Visitors to Fort Stevens may have noticed the state park got a bit more colorful this summer.
Small, vibrant discs can be found flying through the air on the park’s new disc golf course and stacked high in the park’s gift shop.
On windy days, the discs can also be spotted in trees, blackberry bushes and sinking to the bottom of the Columbia River.
“The wind is like the great equalizer,” said Dane Osis, a park ranger who helped guide the installation of the course, and has lost a disc of his own to the river.
The addition has attracted a new group of people to Fort Stevens — both locals and tourists.
“We’ve seen an uptick in usage here,” Osis said. “We get lots of people playing the course, and we get people visiting the park and checking out new areas that they normally wouldn’t.”
To help promote the new course, Fort Stevens will waive its day fee over Labor Day weekend and invite visitors to try out disc golf for a chance to win prizes.
Since the course’s installation, the park has extended hours and now remains open until dusk for players.
“I just get surprised by the amount of people,” said Ray Smith, one of the park’s volunteer groundskeepers.
“People just go around and around” the course, he said. “They’re proud of what they’re doing.”
The nine-hole course covers about 30 acres in the northeastern section of the park. The course leads players along the river and winds around natural barriers and historical markers, such as the mine cable hut near the sixth hole.
Two years ago, that hut and the rest of the area were basically inaccessible, overgrown by Scotch broom and other brush.

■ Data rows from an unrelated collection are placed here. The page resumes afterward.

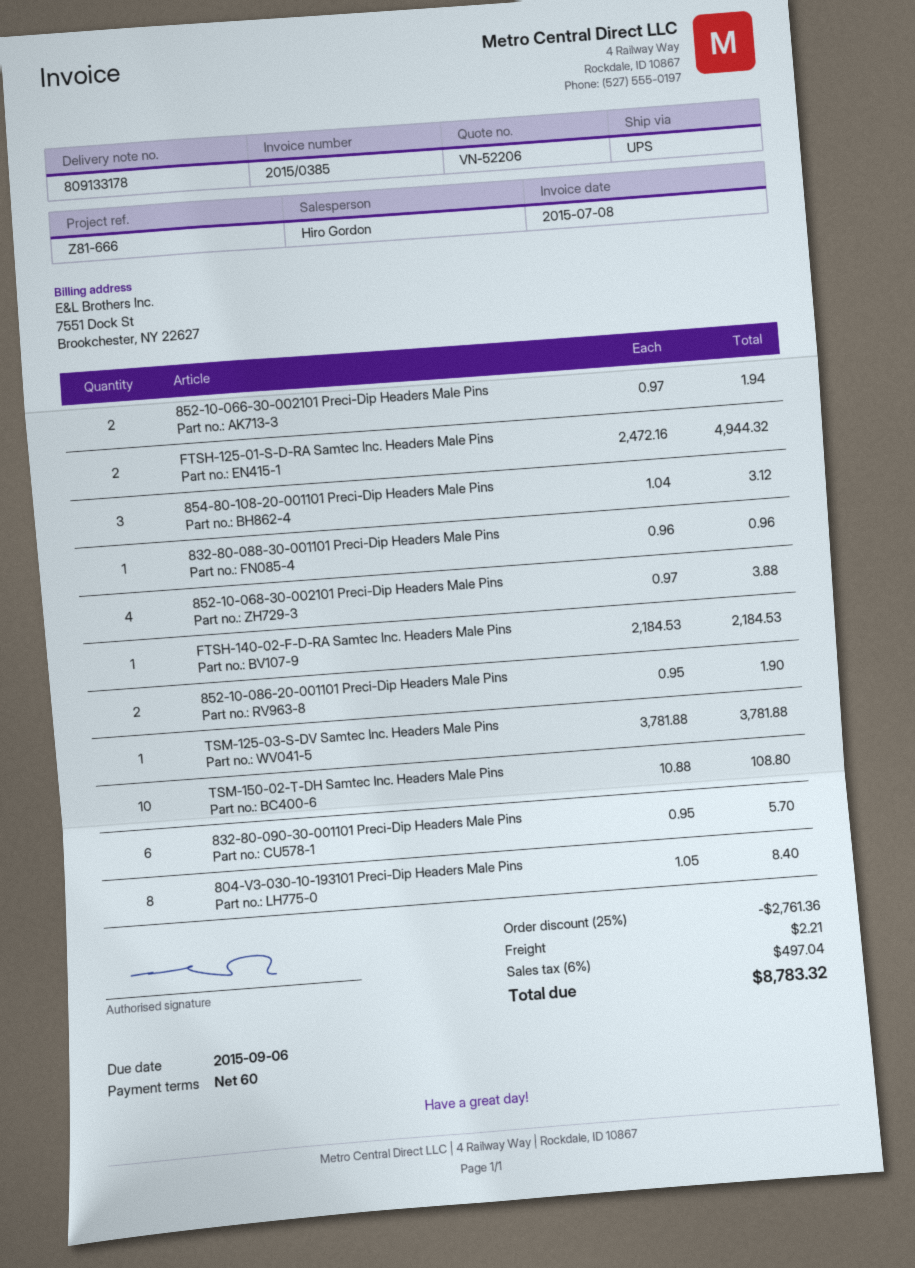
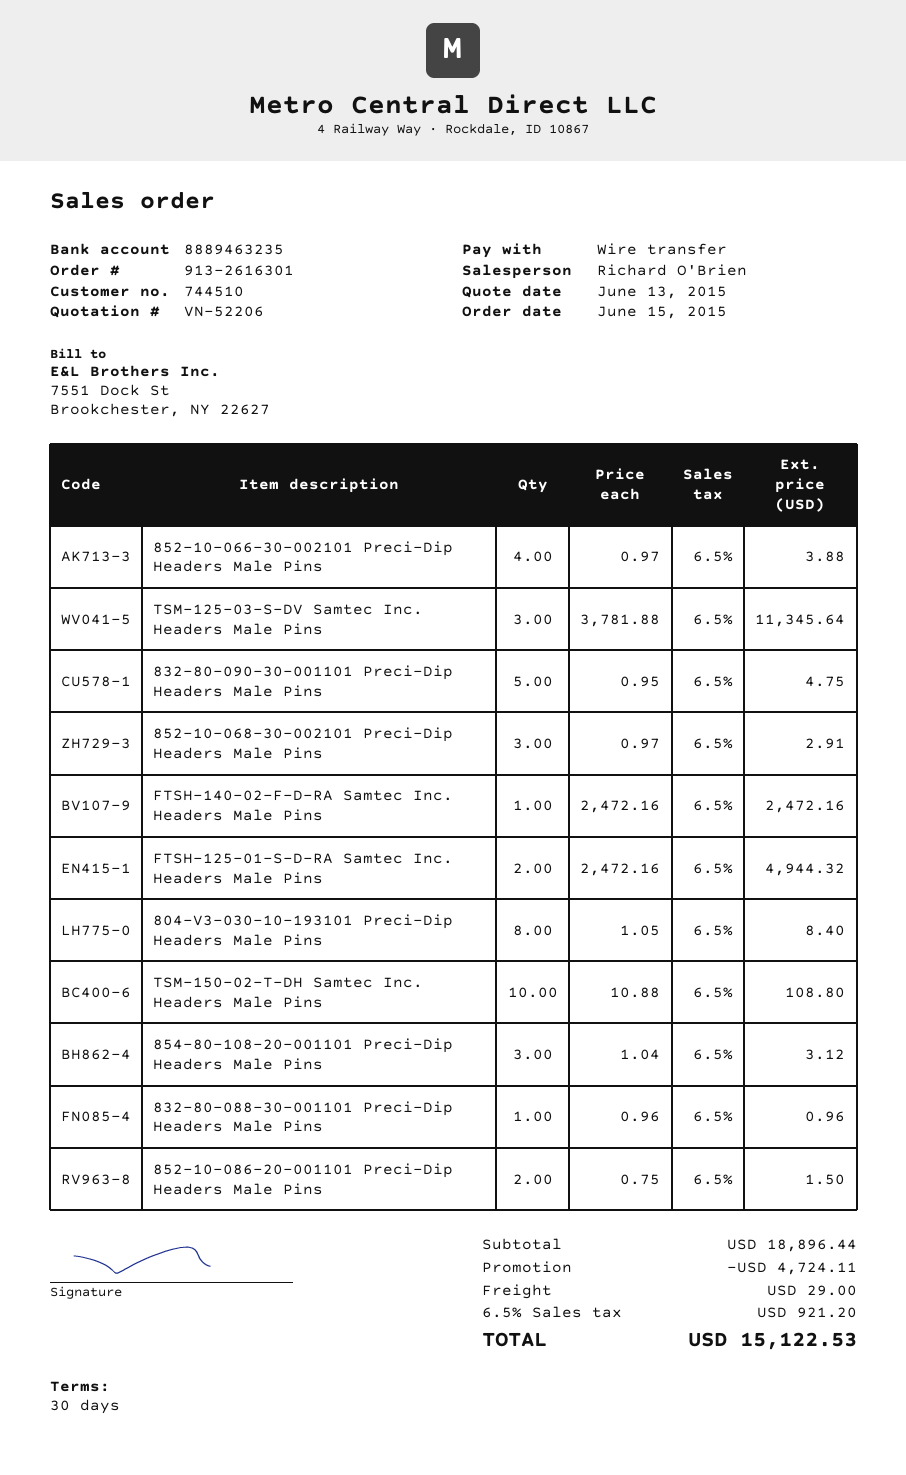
payment terms: 60 days -> 30 days
sales rep: Hiro Gordon -> Richard O'Brien
852-10-066-30-002101 Preci-Dip Headers Male Pins: 2 x 0.97 = 1.94 -> 4 x 0.97 = 3.88
852-10-068-30-002101 Preci-Dip Headers Male Pins: 4 x 0.97 = 3.88 -> 3 x 0.97 = 2.91
FTSH-140-02-F-D-RA Samtec Inc. Headers Male Pins: 1 x 2184.53 = 2184.53 -> 1 x 2472.16 = 2472.16
852-10-086-20-001101 Preci-Dip Headers Male Pins: 2 x 0.95 = 1.90 -> 2 x 0.75 = 1.50
TSM-125-03-S-DV Samtec Inc. Headers Male Pins: 1 x 3781.88 = 3781.88 -> 3 x 3781.88 = 11345.64
832-80-090-30-001101 Preci-Dip Headers Male Pins: 6 x 0.95 = 5.70 -> 5 x 0.95 = 4.75
discount: 2761.36 -> 4724.11
shipping: 2.21 -> 29.00
tax: 6% = 497.04 -> 6.5% = 921.20
total: 8783.32 -> 15122.53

“You couldn’t even see the river,” Osis said of the space before the project began. “We removed the invasive species and reclaimed it. It’s riverfront property, and we now have people playing disc golf, walking their dogs and just hanging out in those areas.”
“Disc golf is kind of what drew people out here, but the overall park improvement benefits everyone that uses the park.”
Chad McHugh, a seasonal ranger, designed the course. McHugh, who has played disc golf casually for over a decade, spent the spring working with Osis to create a course that capitalizes on the historic space without disturbing the archaeologically sensitive area.
The result is a combination of rubber tee pads and cement blocks that keep the baskets sturdy without breaking into the protected soil.
“We’ve gotten a lot of positive feedback,” McHugh said as he and Osis played through the course, each carrying more than a dozen discs in their bags.
The rangers meet regularly, about once a week, to play after their shifts and on their days off.
Each hole has a designated tee pad decorated with a small broom, thanks to a miscommunication that resulted in an array of miniature brooms far too small for custodial duties, but perfect for keeping tee pads debris-free.
All holes have at least one tee pad, but most have two — a long tee and a short tee.
“It basically can challenge all skill levels,” Osis said. “The more advanced players can play from the longer tees, the newbies can play from the short tees and have fun doing it.”
The versatile course is part of the reason people keep coming back.
“It’s such a great design,” said George Pinney, who has been playing at the course at least three times a week since before its grand opening in June. The tee variety makes it “approachable for youngsters,” and he brings his 11-year-old daughter out to practice with him.
Disc golf is a relatively affordable and easy sport to approach skill-wise, which is why people of all ages and all levels enjoy the park, Osis said.
The most frequent complaint they receive about the course, according to Osis, is, “That there is only nine holes.”